→ PROMPT: Only lines containing "height" belong in the answer, each copied from the entries below.

→ DATASET EXTRACT:
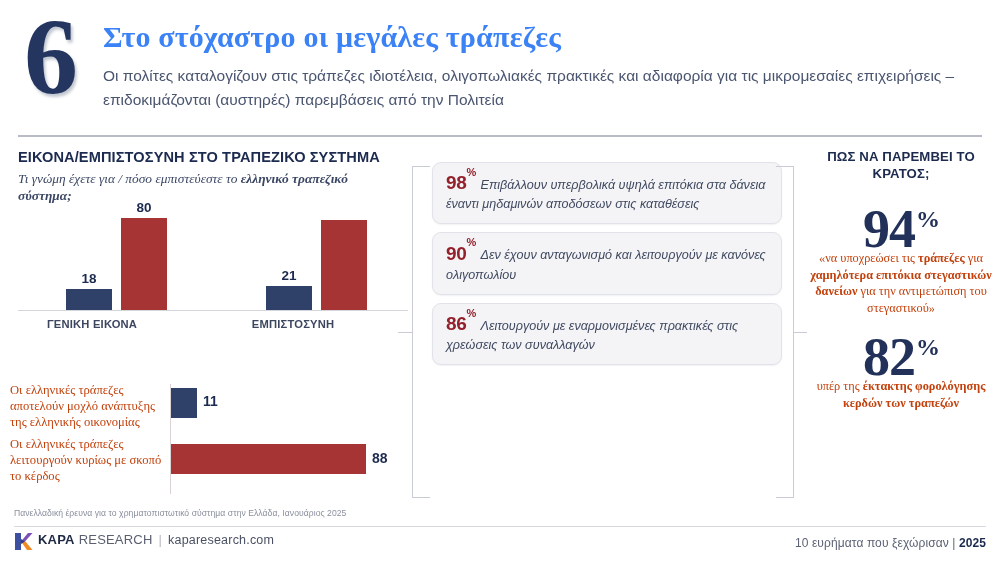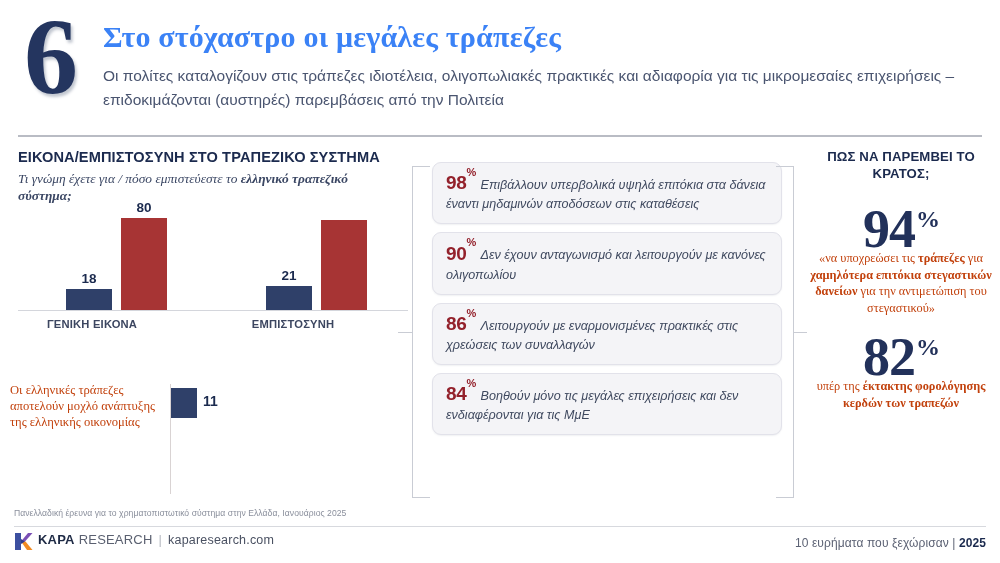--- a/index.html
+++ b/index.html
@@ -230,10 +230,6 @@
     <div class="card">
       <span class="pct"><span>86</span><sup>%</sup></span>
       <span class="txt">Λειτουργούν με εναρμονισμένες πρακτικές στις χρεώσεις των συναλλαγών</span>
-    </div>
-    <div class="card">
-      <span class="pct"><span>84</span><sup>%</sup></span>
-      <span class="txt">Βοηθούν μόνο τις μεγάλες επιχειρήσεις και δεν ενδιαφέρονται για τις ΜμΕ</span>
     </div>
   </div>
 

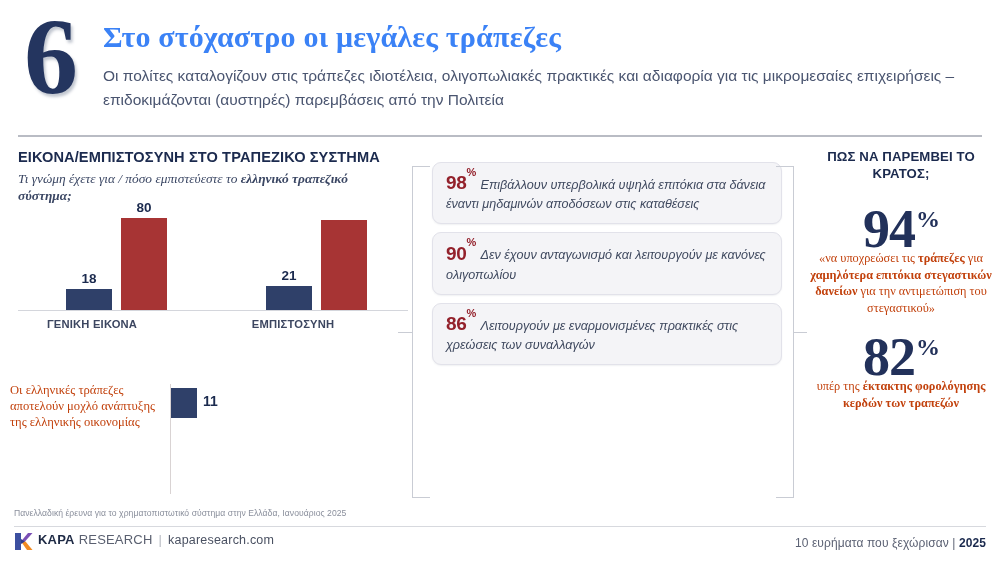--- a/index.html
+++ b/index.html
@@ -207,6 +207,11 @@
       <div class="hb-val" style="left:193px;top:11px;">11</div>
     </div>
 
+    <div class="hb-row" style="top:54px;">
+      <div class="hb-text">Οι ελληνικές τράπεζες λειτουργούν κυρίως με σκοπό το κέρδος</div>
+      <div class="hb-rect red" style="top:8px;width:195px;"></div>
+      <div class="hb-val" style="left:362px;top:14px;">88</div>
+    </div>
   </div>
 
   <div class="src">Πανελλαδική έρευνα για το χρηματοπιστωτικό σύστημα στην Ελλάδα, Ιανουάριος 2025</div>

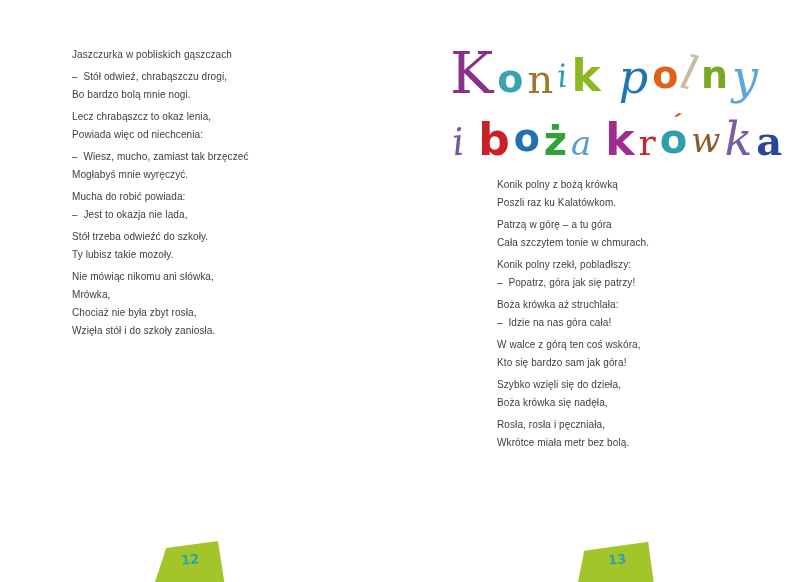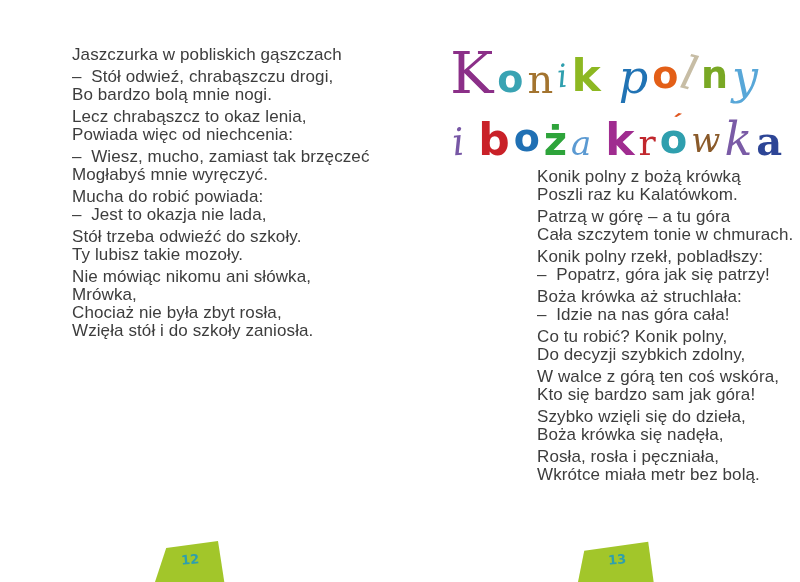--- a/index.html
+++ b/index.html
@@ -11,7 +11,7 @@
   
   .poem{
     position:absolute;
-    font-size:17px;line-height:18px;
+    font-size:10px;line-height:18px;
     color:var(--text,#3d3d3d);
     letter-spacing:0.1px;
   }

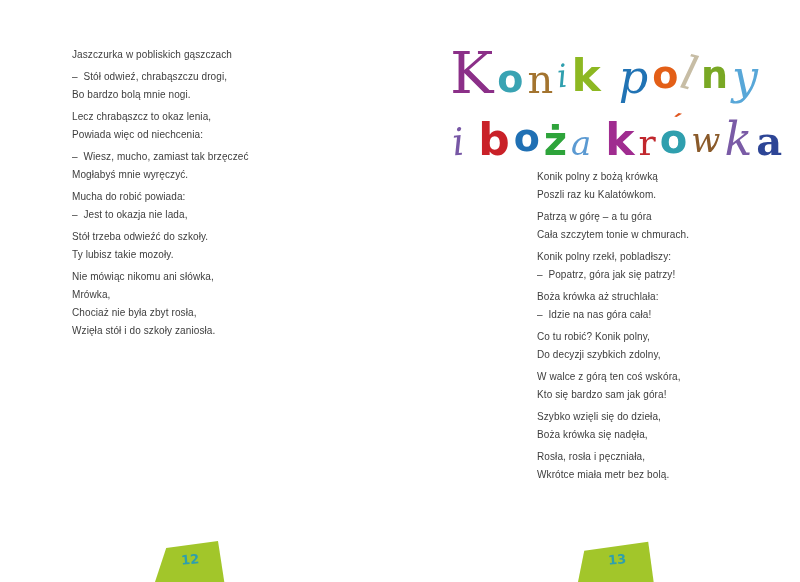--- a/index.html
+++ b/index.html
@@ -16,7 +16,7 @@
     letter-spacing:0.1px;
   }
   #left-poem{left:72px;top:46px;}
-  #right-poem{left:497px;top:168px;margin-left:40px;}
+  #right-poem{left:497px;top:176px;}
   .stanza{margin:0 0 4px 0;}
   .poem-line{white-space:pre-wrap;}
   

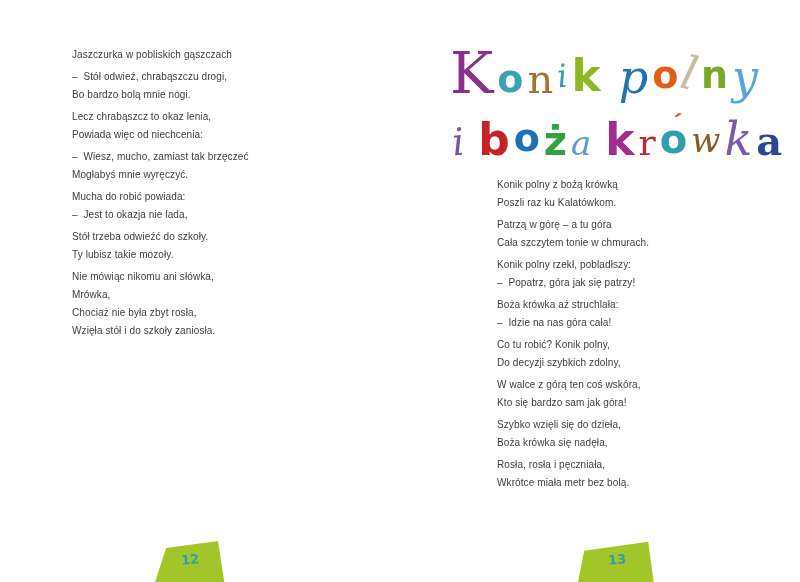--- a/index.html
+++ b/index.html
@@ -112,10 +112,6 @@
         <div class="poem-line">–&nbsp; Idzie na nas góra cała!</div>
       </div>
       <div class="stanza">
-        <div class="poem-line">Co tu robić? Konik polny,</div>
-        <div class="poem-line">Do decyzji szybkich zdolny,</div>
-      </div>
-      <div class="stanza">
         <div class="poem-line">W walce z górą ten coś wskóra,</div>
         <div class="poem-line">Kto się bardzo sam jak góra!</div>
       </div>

→ ANSWER SECTION:
-    font-size:17px;line-height:18px;
+    font-size:10px;line-height:18px;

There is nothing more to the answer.